Mentalidad Empresarial

Ningún éxito empresarial justifica un fracaso familiar

El verdadero éxito implica ser abundante en todos los aspectos. No solo en dinero, sino en salud, familia y tiempo.

La historia dice que un señor era muy trabajador. Era un empresario de rotundo éxito económico. Había levantado una conocida empresa de transportes, la cual, en términos exactos, poseía una flota de más de 200 buses.  El hombre, además, era propietario de varios terrenos muy bien ubicados. Era, por así decirlo, un hombre de dinero. Pudiente. Potentado. Era, sin duda, un tipo bueno para los negocios. Pero el detalle es que había tenido tres compromisos oficiales, y en total tenía 15 hijos en seis mujeres. Antes no existían las redes sociales, ni la computadora. Antes las mujeres no solían acudir a los juzgados a poner denuncias por paternidad o pensión alimenticia. Entonces en ese contexto es que este empresario había sido un don juan, por no decir un irresponsable que tuvo hijos por aquí y por allá. Algunos de ellos los tuvo que reconocer ya grandes.

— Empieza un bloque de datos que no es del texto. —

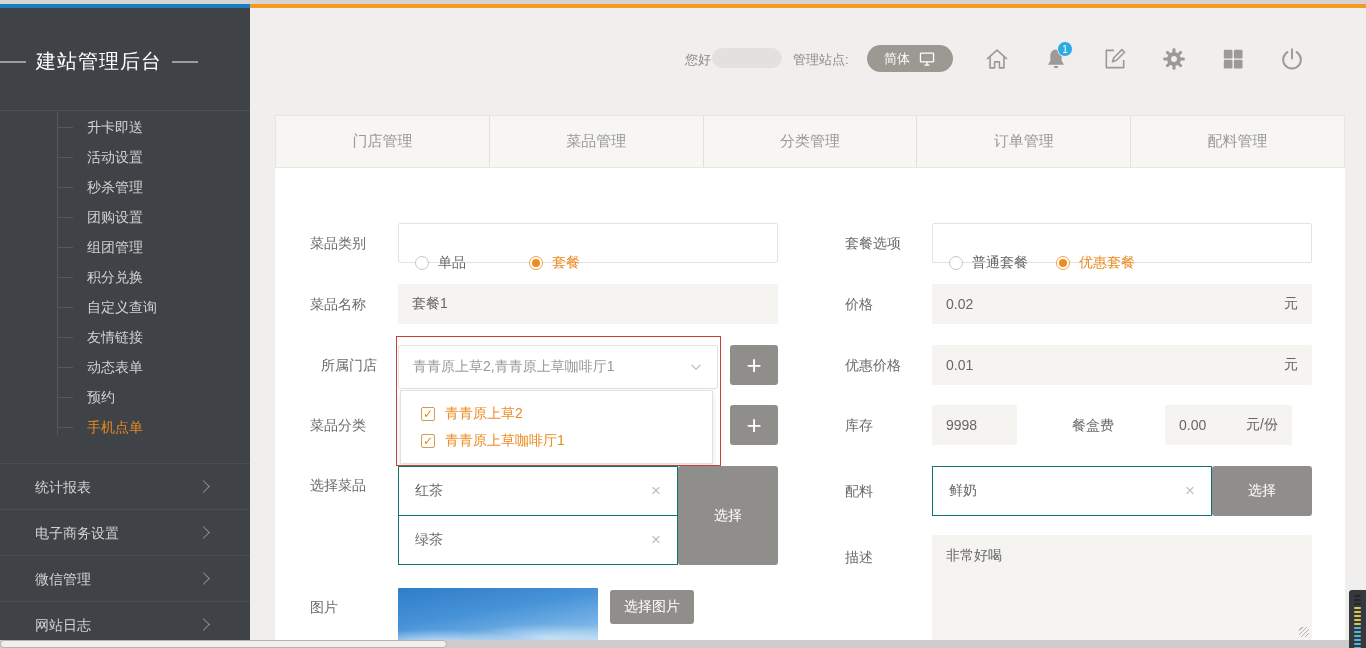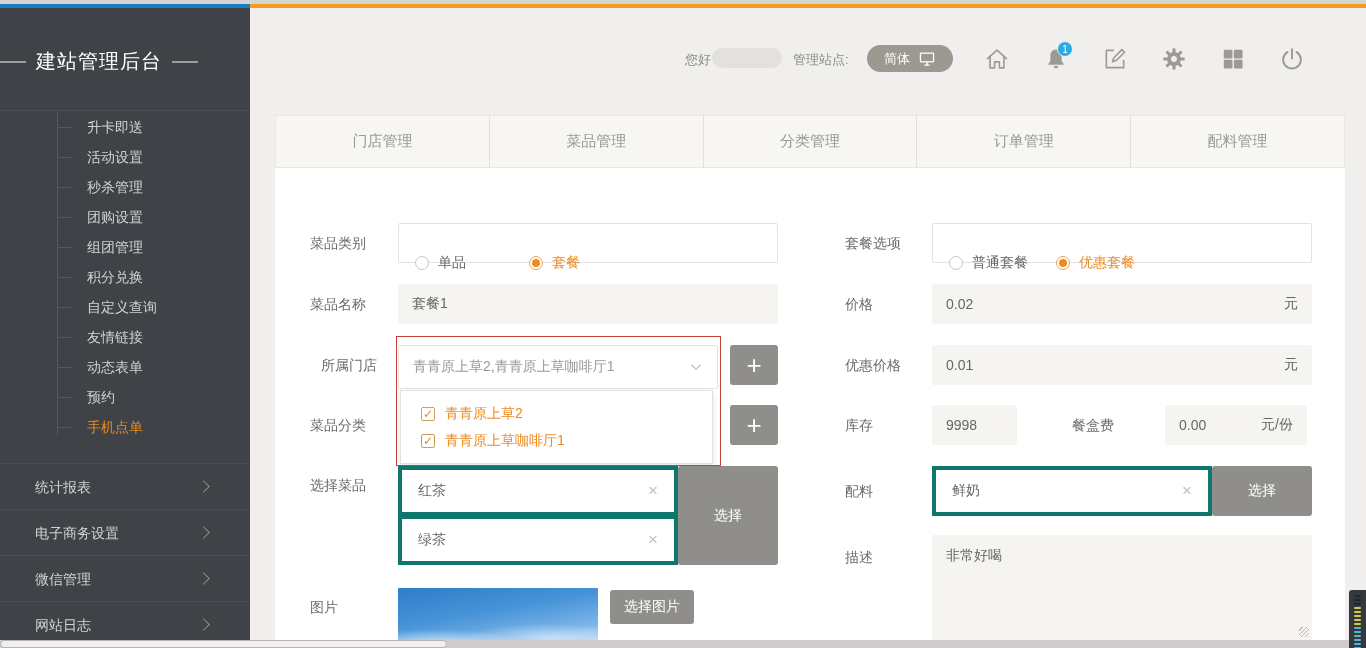"0.00" div.input-gray { width: 142px -> 127px }
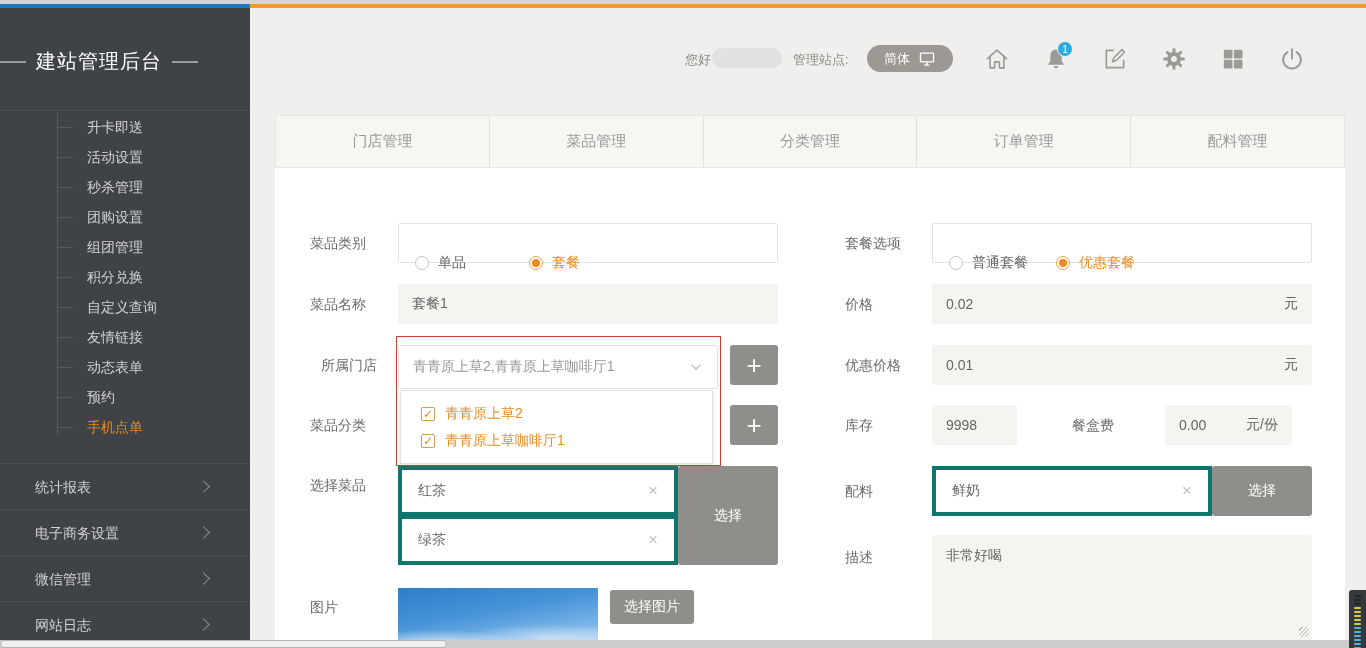"红茶" .item-input { border: 4px solid #0f766e -> 1px solid #0f766e }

El punto de esta historia es el siguiente: Cuando este hombre decide retirarse de sus negocios, los hermanos han entrado en una batalla campal entre ellos. Se pelean, se amenazan. No hay unión, no hay respeto. Por más que el padre hace esfuerzos para re-direccionarlos, nada funciona. Por otro lado, este hombre ha decidido retirarse no por propia voluntad, sino porque una enfermedad lo obligado: su diabetes. Su diabetes, voraz e imparable, ha hecho que le amputen una pierna y lo está dejando casi ciego. Este señor ahora dice: “daría todo mi dinero para que me quiten esta maldita Diabetes.”

Veamos: el hombre era bueno para hacer dinero, era bueno para el negocio, pero era malo con su propia vida. Comer mal, le pasó factura. Llevar una vida desordenada haciendo hijos por aquí y por allá, también le pasó factura. Este era un hombre con dinero, pero sin prosperidad. No era un hombre, solo era un hombre adinerado. Recuerde que la verdadera prosperidad implica paz en la conciencia. Ganar dinero sin hacer daño. Ganar dinero, durmiendo tranquilos.  Ganar dinero sin descuidar a la familia. Este hombre supo levantar una flota de transporte, pero no supo levantar un hogar. Él ahora pregunta: ¿Por qué mis hijos son así? A lo mejor no se da cuenta que son así porque quizá crecieron sin figura paterna, sin amor. La vida le está devolviendo lo que sembró. Por otro lado, la prosperidad implica respetar a tu cuerpo, y respetarlo significa ser saludable. ¿De qué sirve hacer dinero si no vas a poder disfrutarlo? El cuerpo es nuestro templo, respetarlo es de sabios. Recuerde: la prosperidad es integral.